Carbon dioxide emissions from fossil fuels surged 227 percent in Southeast Asia in the 20-year period, compared with 181 percent in South Asia and 12 percent in North America, the ADB said, citing World Bank data. Southeast Asia's emissions in metric tons per capita increased 157 percent in the period, also the fastest in the world, according to World Bank data compiled by Bloomberg.
"The region has experienced rapid economic growth in recent years, and regional greenhouse gas emissions have rapidly increased, at nearly 5 percent per year over the last two decades," the ADB said this week. "In the absence of climate action, the region will be increasingly exposed to hotter temperatures, more destructive storms, greater flooding in some areas, and more droughts in others."

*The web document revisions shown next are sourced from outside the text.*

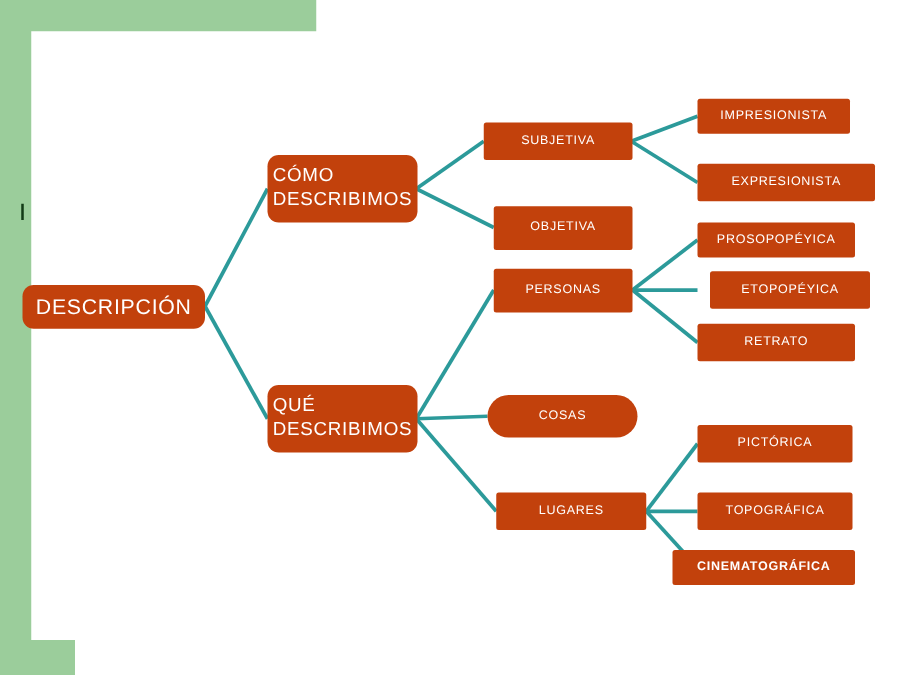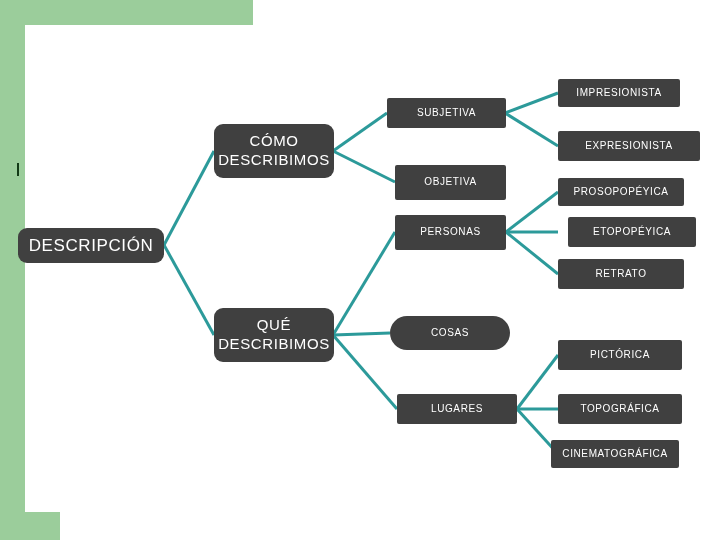--- a/index.html
+++ b/index.html
@@ -39,26 +39,25 @@
     left: 0;
     top: 0;
     width: 720px;
     height: 540px;
   }
 
   
   .node {
     position: absolute;
     box-sizing: border-box;
-    background: #404040;
+    background: #c2410c;
     color: #ffffff;
     display: flex;
     align-items: center;
     justify-content: center;
-    text-align: center;
     letter-spacing: 0.6px;
     line-height: 1.25;
     font-weight: 400;
     white-space: pre-line;
     z-index: 3;
   }
   .node.rounded { border-radius: 9px; }
   .node.sq { border-radius: 2px; }
 
   .sz-root { font-size: 17px; }
@@ -128,15 +127,15 @@
   <div class="node sq sz-leaf" style="left:558px; top:178px; width:126px; height:28px;">PROSOPOPÉYICA</div>
 
   <div class="node sq sz-leaf" style="left:568px; top:217px; width:128px; height:30px;">ETOPOPÉYICA</div>
 
   <div class="node sq sz-leaf" style="left:558px; top:259px; width:126px; height:30px;">RETRATO</div>
 
   <div class="node sq sz-leaf" style="left:558px; top:340px; width:124px; height:30px;">PICTÓRICA</div>
 
   <div class="node sq sz-leaf" style="left:558px; top:394px; width:124px; height:30px;">TOPOGRÁFICA</div>
 
-  <div class="node sq sz-leaf" style="left:551px; top:440px; width:128px; height:28px;">CINEMATOGRÁFICA</div>
+  <div class="node sq sz-leaf" style="left:538px; top:440px; width:146px; height:28px;font-weight:bold;">CINEMATOGRÁFICA</div>
 
 </div>
 
 </body></html>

Still, Indonesia was the only Southeast Asian nation ranked among the top 10 greenhouse gas emitters in the world in 2011. China was the worst, followed by the U.S. and the European Union, according to the ADB report.
World leaders converged on Paris last month and agreed to make an unprecedented push for climate change action, with 187 nations pledging voluntary commitments to limit pollution from 2020.
The ADB estimated in December that economic losses from climate change in Southeast Asia could reduce the region’s gross domestic product by as much as 11 percent by 2100.